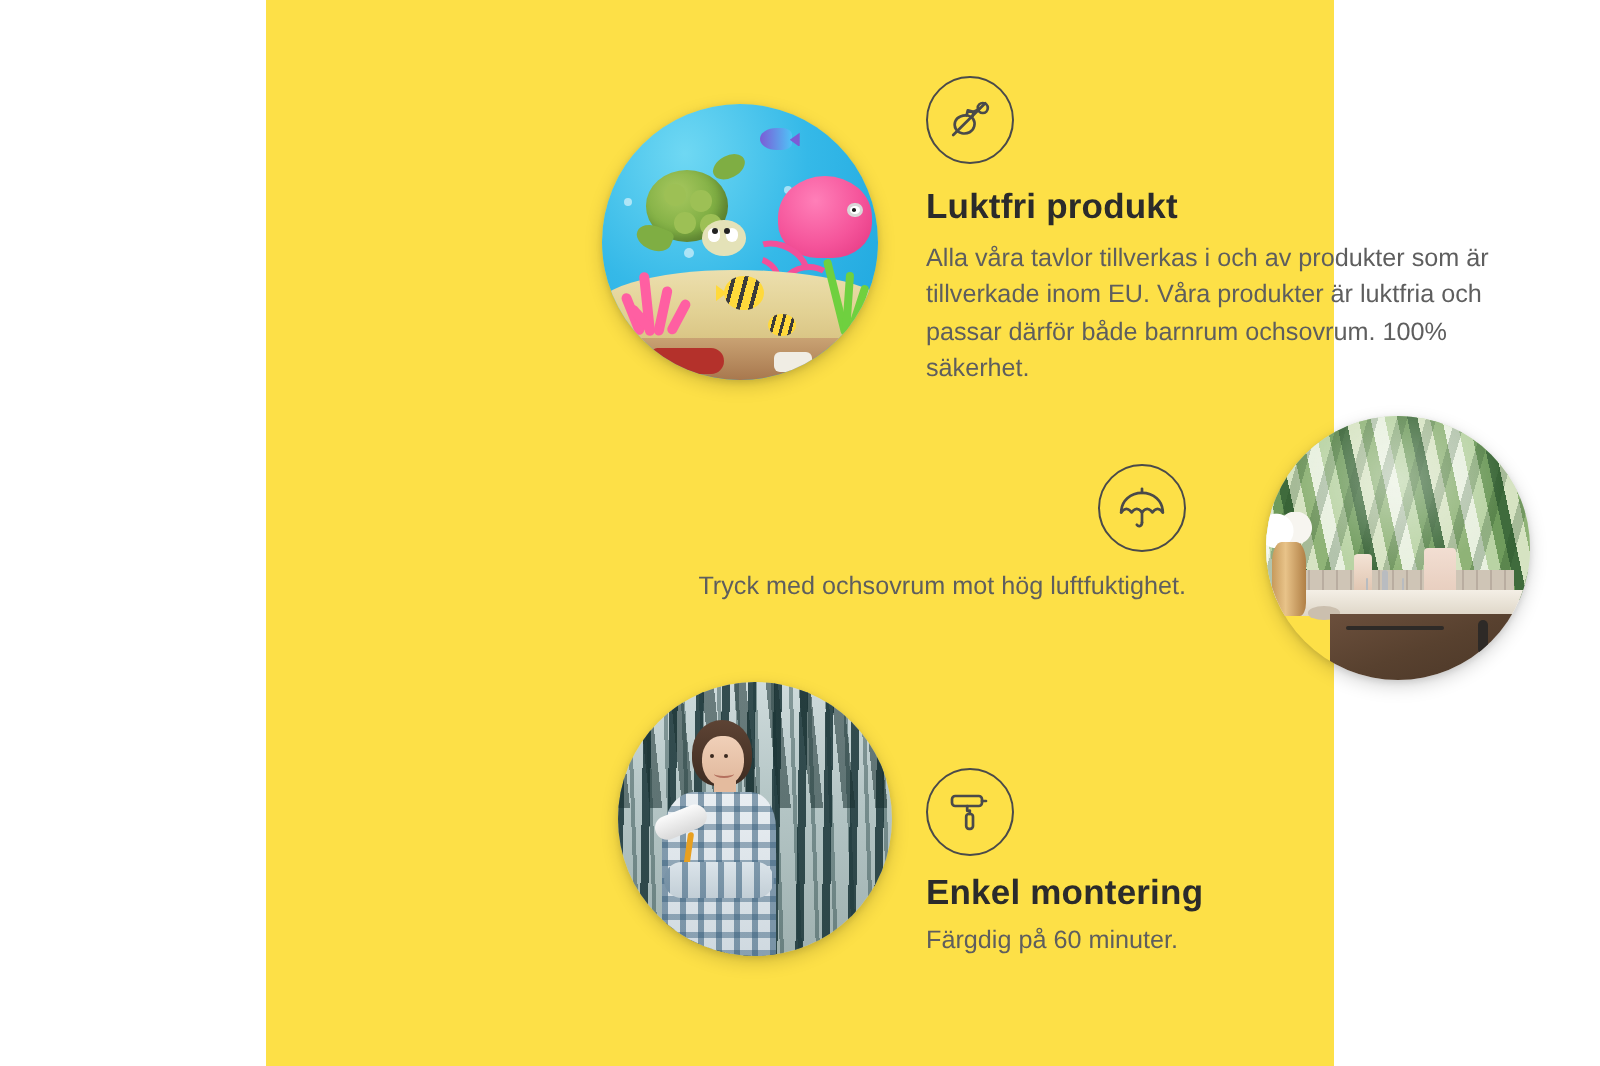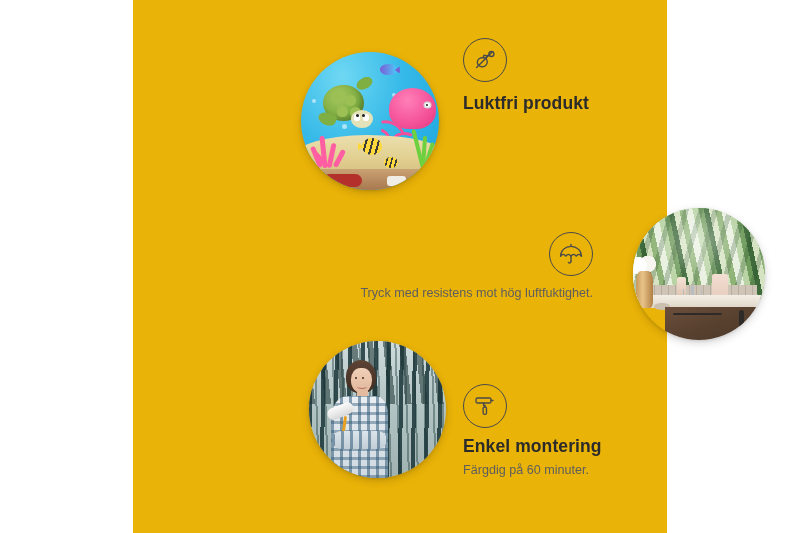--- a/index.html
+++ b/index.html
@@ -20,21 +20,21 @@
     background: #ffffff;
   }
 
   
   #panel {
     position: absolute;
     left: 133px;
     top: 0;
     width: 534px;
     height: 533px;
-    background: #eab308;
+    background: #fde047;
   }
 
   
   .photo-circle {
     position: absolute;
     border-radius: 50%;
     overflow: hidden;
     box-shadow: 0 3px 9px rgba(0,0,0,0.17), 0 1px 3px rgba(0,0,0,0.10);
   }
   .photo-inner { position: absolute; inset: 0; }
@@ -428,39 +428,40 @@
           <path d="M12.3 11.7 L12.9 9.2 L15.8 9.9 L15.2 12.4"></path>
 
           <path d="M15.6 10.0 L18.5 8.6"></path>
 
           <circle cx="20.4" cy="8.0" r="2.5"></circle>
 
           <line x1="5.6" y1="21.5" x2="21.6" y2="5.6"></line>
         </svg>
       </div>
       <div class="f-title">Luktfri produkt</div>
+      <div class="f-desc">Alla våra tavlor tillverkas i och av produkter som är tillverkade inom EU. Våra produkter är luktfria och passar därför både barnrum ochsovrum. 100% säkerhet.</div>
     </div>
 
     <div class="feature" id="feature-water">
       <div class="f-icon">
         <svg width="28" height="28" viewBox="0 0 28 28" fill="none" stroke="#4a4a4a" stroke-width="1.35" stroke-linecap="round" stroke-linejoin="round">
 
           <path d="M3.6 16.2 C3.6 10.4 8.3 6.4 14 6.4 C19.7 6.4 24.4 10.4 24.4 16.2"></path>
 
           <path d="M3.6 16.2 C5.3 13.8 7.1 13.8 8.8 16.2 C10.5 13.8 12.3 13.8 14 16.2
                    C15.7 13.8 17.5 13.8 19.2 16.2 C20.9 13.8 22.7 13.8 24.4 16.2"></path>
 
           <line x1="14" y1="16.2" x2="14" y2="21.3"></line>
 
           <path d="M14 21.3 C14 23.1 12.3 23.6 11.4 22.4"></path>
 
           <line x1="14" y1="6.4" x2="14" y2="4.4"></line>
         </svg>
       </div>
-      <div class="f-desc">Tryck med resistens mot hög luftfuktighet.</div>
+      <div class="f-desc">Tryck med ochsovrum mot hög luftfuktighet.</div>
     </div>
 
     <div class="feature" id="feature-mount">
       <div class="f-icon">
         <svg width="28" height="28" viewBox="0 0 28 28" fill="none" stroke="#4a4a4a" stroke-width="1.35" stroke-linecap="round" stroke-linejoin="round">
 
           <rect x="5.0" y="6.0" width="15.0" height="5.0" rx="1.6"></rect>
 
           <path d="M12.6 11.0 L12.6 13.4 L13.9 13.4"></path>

=======

Output only the number of lines in the data above that include the word "luftfuktighet".

TASK OUTPUT: 2